Le doute plane toujours sur l’école
Premier jour de classe à Essenguè. Faible mobilisation des parents et élèves dans les écoles du coin. En cause, la perspective du déguerpissement forcé annoncée par les autorités portuaires. Reportage.
Monsieur Faustin Tchatchouam, Directeur de l’Ecole catholique Annexe Saint Jean Bosco d’Essenguè a la mine triste et l’esprit pensif ce 6 septembre 2021. Assis dans son bureau sis à l’entrée de l’établissement, il a le regard constamment tourné vers l’extérieur d’où il espère voir les parents venir assurer l’inscription, ne serait-ce que cette phase d’abord.
Ils sont rares, hélas, en ce jour de rentrée où habituellement il y a une forte affluence. Les écoliers le sont aussi. « La petite poignée qui occupe les salles de classe représente moins du cinquième de ce que nous avons eu l’année dernière à la même période», affirme le Directeur. Il dit en avoir enregistré à peine 70 dans l’ensemble de l’Etablissement dont 2 élèves au Cp, 5 à la Sil, 6 au Cm2.
Dans la cour de l’Ecole maternelle et primaire les Petits Makoa situé à un jet de pierre du carrefour, quelques bambins sautillent à travers les installations de divertissement destinées aux tout petits de la maternelle. Ici également la rentrée a un goût âcre : très peu d’inscrits. Pourtant madame le fondateur dit avoir investi beaucoup d‘argent dans l’infrastructure pour donner plus d’éclat cette année à son établissement, l’un des plus populaires à Essenguè.
A l’Ecole maternelle municipale bilingue de Douala 1er l’atmosphère est tout aussi maussade : pas de jeunes « débutants » qui pleurnichent, pas la joie des retrouvailles pour les anciens, bref pas d’effervescence en ce premier jour. Les maitresses sont néanmoins là autour de la Directrice madame R. Dalle. Il ne faut pas un scanner pour réaliser que celle-ci n’est pas dans son assiette : « j’ai envie de revoir mes enfants, je veux les revoir », confie-t-elle. Elle reste optimiste bien qu’un peu refroidie par les mauvaises nouvelles.
Essenguè source d’angoisse
Les mauvaises nouvelles c’est le rasage annoncé du quartier qui pourrait intervenir très prochainement. Resté depuis des mois sous les feux des projecteurs, Essengue est devenu une source d’angoisse pour ses résidents. Selon le Port autonome de Douala, légitime propriétaire, ils ne sont que des occupants illégaux de cette partie de la zone portuaire et doivent impérativement quitter.
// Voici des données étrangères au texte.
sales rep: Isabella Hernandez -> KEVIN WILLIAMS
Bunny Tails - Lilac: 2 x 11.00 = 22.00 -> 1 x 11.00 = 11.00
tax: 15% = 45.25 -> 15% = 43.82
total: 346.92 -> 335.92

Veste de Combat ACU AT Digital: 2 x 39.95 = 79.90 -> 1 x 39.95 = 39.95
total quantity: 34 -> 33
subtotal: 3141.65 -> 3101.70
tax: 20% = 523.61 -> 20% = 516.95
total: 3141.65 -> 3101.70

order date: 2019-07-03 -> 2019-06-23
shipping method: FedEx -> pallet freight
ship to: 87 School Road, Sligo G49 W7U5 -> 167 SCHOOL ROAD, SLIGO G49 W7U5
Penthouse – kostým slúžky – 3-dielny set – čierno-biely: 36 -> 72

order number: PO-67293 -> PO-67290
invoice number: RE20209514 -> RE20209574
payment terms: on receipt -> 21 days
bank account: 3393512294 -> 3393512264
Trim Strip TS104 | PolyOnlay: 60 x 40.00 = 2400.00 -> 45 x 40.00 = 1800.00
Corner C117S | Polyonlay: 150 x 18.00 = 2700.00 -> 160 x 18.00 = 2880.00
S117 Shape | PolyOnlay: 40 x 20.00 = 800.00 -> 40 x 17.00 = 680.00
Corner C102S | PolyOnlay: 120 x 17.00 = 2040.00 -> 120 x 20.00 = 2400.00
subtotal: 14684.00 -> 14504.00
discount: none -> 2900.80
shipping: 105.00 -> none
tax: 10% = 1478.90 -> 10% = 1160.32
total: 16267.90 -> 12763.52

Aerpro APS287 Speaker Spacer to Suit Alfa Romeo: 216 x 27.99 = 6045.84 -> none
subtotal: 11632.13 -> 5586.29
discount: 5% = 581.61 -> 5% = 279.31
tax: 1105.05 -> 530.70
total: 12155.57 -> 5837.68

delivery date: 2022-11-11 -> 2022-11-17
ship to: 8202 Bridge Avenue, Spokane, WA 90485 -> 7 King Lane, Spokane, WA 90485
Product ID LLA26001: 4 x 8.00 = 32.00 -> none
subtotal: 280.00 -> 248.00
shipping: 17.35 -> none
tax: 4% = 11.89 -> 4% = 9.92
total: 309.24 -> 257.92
Dans un communiqué ayant fait l’objet d’une large diffusion dans la presse, le Port autonome de Douala a donné jusqu’au 29 aout 2021 aux populations pour libérer les espaces occupées. Au-delà de la psychose qu’elle crée, cette situation a plongé les parents dans l’impasse. Ils sont partagés entre le risque d’inscrire les enfants ou celui de ne pas les inscrire.
La situation est particulièrement préoccupante pour les établissements scolaires. Les effectifs ont chuté. Certains enseignants sont partis « se chercher ailleurs». Quatre maitres de l’Annexe Saint Jean bosco ont demandé à être affectés, explique Faustin Tchatchouam. Il va falloir qu’ils soient remplacés et ce n’est pas simple. »
Chez les Petits Makoa, 8 enseignants sur 11 ont déménagé soutient le directeur de l’Etablissement, Kontchou Caleb qui dit avoir néanmoins la conviction que le déguerpissement forcé des populations n’est pas imminent : « l’administration ne se lève pas un matin pour prendre de telle décision ». Ses certitudes tranchent avec la méfiance des parents qui ont certes commencé à bouger dès la deuxième semaine de classe mais ne payent pas. « Sur les 14 élèves inscrit à ce jour, dit le responsable de l’école Saint jean bosco, un seul a payé la totalité de la scolarité or bientôt il va se poser le problème des dossiers »
Dans ce climat d’incertitude, les écoles anglophones sont plutôt sereines. Les classes à « The Blessing school » sont visiblement pleines et ont démarré dès le jour de la rentrée. Son directeur Raymond Geh le confirme : « nous avons bel et bien commencé les cours.»